The Crown also hoped that Steve’s friends would convince the jurors he reacted with evasion and anger when asked about Lynne in the days following his bike ride with her. Glenn Hays’ questions focused on the banter on the bridge at the Bayfield River on Wednesday evening between Steve and four of his friends—Butch George, Tom Gillette, Paul Desjardine and Bryan Glover. Paul asked Steve “what he was doing in the woods with Lynne Harper,” Bryan told the court. “He said he didn’t go into the woods.”
“Did they say anything else?” Hays prodded.
“And then he said he just went in there to look for a calf.”
“They say anything else?” Hays asked.
“Not that I recall, sir.”
Hays expected Paul Desjardine, the boy who had initiated the conversation, to deliver more.
“I asked Steve if he had taken Lynne into the woods and he said: ‘I didn’t,’” Paul said.
“And was there another conversation then a few minutes later?” the prosecutor suggested. At the preliminary hearing, Paul could not recall one but his memory apparently improved with time.
“He said he had been in the woods,” Paul said, “looking for a cow and a calf.”
It was Tom Gillette, in the end, who gave Hays what he wanted most—an account of anger from Steve and threats directed against Butch.
Hays prompted his witness. “Did you notice anything about Steve’s manner?”
“He sounded as if he was threatening him,” Tom answered.

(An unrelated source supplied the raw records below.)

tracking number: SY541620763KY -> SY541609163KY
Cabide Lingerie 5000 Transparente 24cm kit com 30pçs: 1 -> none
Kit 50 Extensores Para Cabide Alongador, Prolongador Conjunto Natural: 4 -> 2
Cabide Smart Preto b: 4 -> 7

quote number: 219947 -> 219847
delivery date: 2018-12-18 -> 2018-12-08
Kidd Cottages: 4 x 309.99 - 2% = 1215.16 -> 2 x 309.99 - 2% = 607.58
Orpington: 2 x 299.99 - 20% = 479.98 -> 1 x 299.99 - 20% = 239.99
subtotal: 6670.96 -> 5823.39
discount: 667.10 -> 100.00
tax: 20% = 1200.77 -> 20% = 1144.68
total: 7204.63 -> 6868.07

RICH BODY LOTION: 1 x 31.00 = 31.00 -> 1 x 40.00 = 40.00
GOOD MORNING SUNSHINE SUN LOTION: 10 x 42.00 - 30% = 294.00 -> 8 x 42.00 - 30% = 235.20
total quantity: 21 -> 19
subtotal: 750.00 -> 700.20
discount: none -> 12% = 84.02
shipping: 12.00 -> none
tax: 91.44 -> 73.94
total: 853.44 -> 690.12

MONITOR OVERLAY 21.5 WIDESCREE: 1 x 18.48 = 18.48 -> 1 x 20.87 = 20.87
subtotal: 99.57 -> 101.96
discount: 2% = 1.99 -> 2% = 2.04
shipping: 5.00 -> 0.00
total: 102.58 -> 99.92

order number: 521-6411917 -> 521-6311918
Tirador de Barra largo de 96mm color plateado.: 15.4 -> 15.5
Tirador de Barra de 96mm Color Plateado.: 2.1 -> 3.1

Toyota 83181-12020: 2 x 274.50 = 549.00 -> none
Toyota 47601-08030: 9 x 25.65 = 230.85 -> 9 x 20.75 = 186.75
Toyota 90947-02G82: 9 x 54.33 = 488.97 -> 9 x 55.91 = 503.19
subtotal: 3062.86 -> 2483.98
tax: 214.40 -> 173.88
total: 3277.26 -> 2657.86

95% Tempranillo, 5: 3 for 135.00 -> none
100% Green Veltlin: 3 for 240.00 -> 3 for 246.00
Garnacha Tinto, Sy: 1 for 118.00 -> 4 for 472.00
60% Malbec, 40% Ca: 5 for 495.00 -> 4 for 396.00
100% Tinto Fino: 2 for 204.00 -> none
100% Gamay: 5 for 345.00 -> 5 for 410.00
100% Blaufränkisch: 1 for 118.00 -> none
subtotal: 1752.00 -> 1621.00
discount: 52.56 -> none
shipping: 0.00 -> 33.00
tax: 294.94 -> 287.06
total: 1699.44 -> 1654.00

It was not much, but it was the best Hays was going to secure from the boys. Four witnesses all told somewhat different versions of the bridge talk. Butch himself testified that he did not recall any angry threats from Steve. Only one boy heard menace in Steve’s words to Butch, and Donnelly moved quickly in his cross-examination to counteract Tom Gillette’s interpretation.
He asked if Steve made any threatening move at all toward Butch, who was ten feet away, under the bridge playing by the river.
“No sir,” Tom said.
Donnelly suggested Steve was just making an emphatic statement. “Steve said, ‘I didn’t go into the bush with Lynne,’ and he made it pretty definite, didn’t he?”